(PROVIDED INFORMATION Opens)
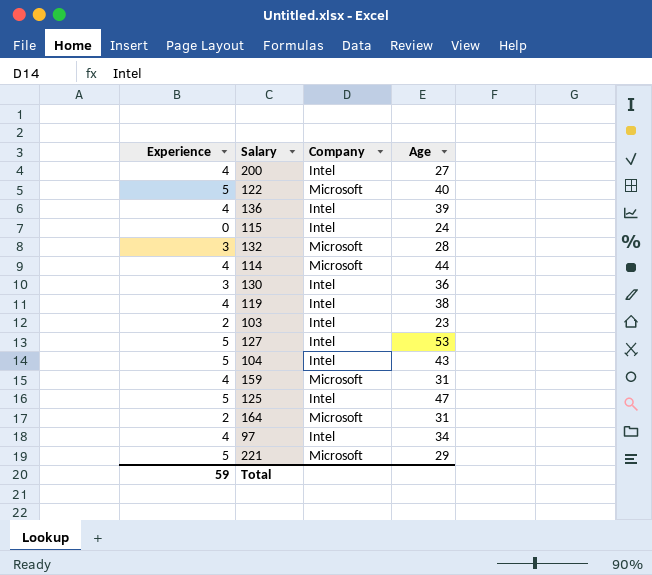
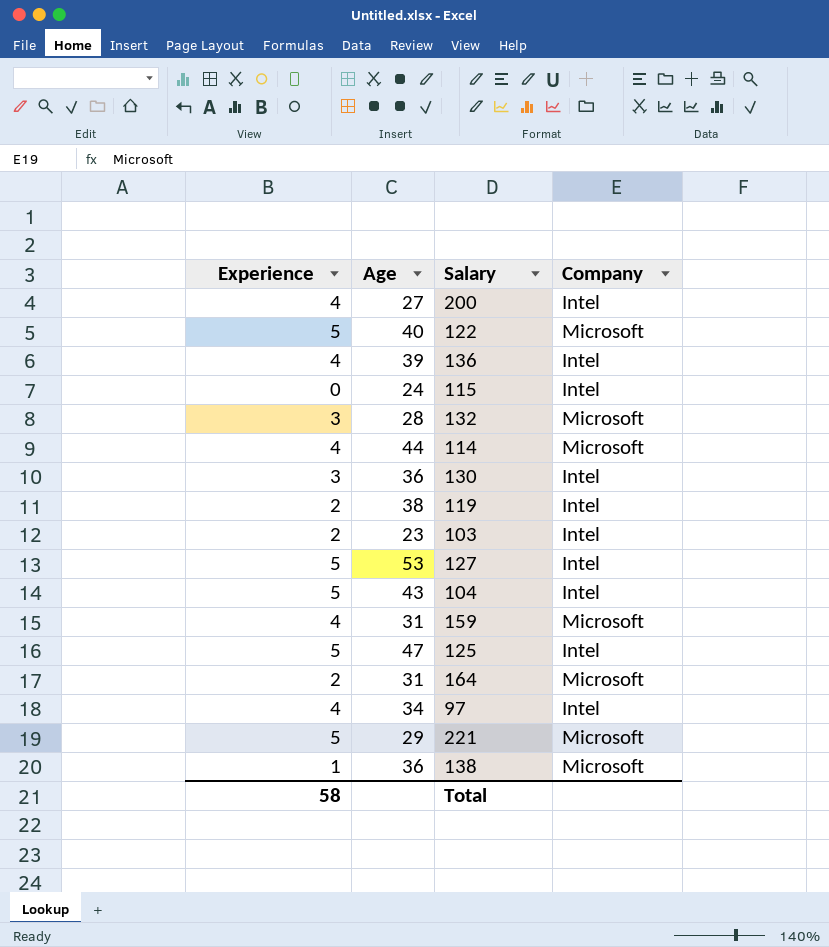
column Age | position: 4 -> 2
119 | Experience: 4 -> 2
row 138: none -> 1 | 36 | Microsoft
Total | Experience: 59 -> 58

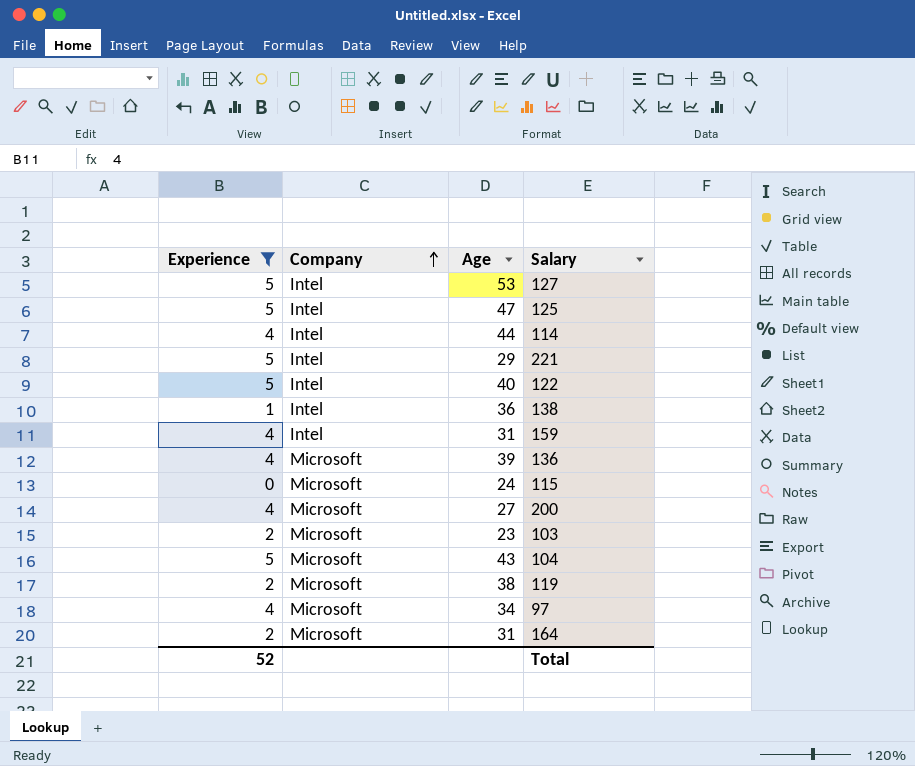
filter: none -> Experience != 3
row order: none -> Company ascending
column Company | position: 4 -> 2
114 | Company: Microsoft -> Intel
221 | Company: Microsoft -> Intel
122 | Company: Microsoft -> Intel
138 | Company: Microsoft -> Intel
159 | Company: Microsoft -> Intel
136 | Company: Intel -> Microsoft
115 | Company: Intel -> Microsoft
200 | Company: Intel -> Microsoft
103 | Company: Intel -> Microsoft
104 | Company: Intel -> Microsoft
119 | Company: Intel -> Microsoft
97 | Company: Intel -> Microsoft
Total | Experience: 58 -> 52

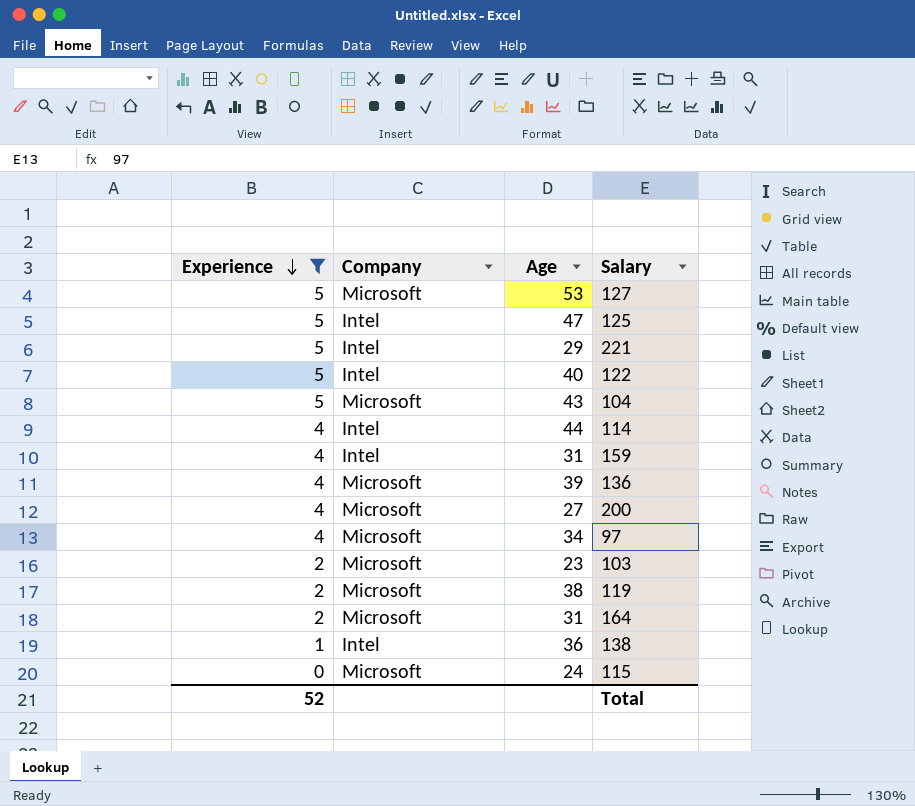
row order: Company ascending -> Experience descending
127 | Company: Intel -> Microsoft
(PROVIDED INFORMATION Closes)
Output the listing above exactly, excluding all pictures.

▶ [RESULT OF THIS EXERCISE]
column Age | position: 4 -> 2
119 | Experience: 4 -> 2
row 138: none -> 1 | 36 | Microsoft
Total | Experience: 59 -> 58

filter: none -> Experience != 3
row order: none -> Company ascending
column Company | position: 4 -> 2
114 | Company: Microsoft -> Intel
221 | Company: Microsoft -> Intel
122 | Company: Microsoft -> Intel
138 | Company: Microsoft -> Intel
159 | Company: Microsoft -> Intel
136 | Company: Intel -> Microsoft
115 | Company: Intel -> Microsoft
200 | Company: Intel -> Microsoft
103 | Company: Intel -> Microsoft
104 | Company: Intel -> Microsoft
119 | Company: Intel -> Microsoft
97 | Company: Intel -> Microsoft
Total | Experience: 58 -> 52

row order: Company ascending -> Experience descending
127 | Company: Intel -> Microsoft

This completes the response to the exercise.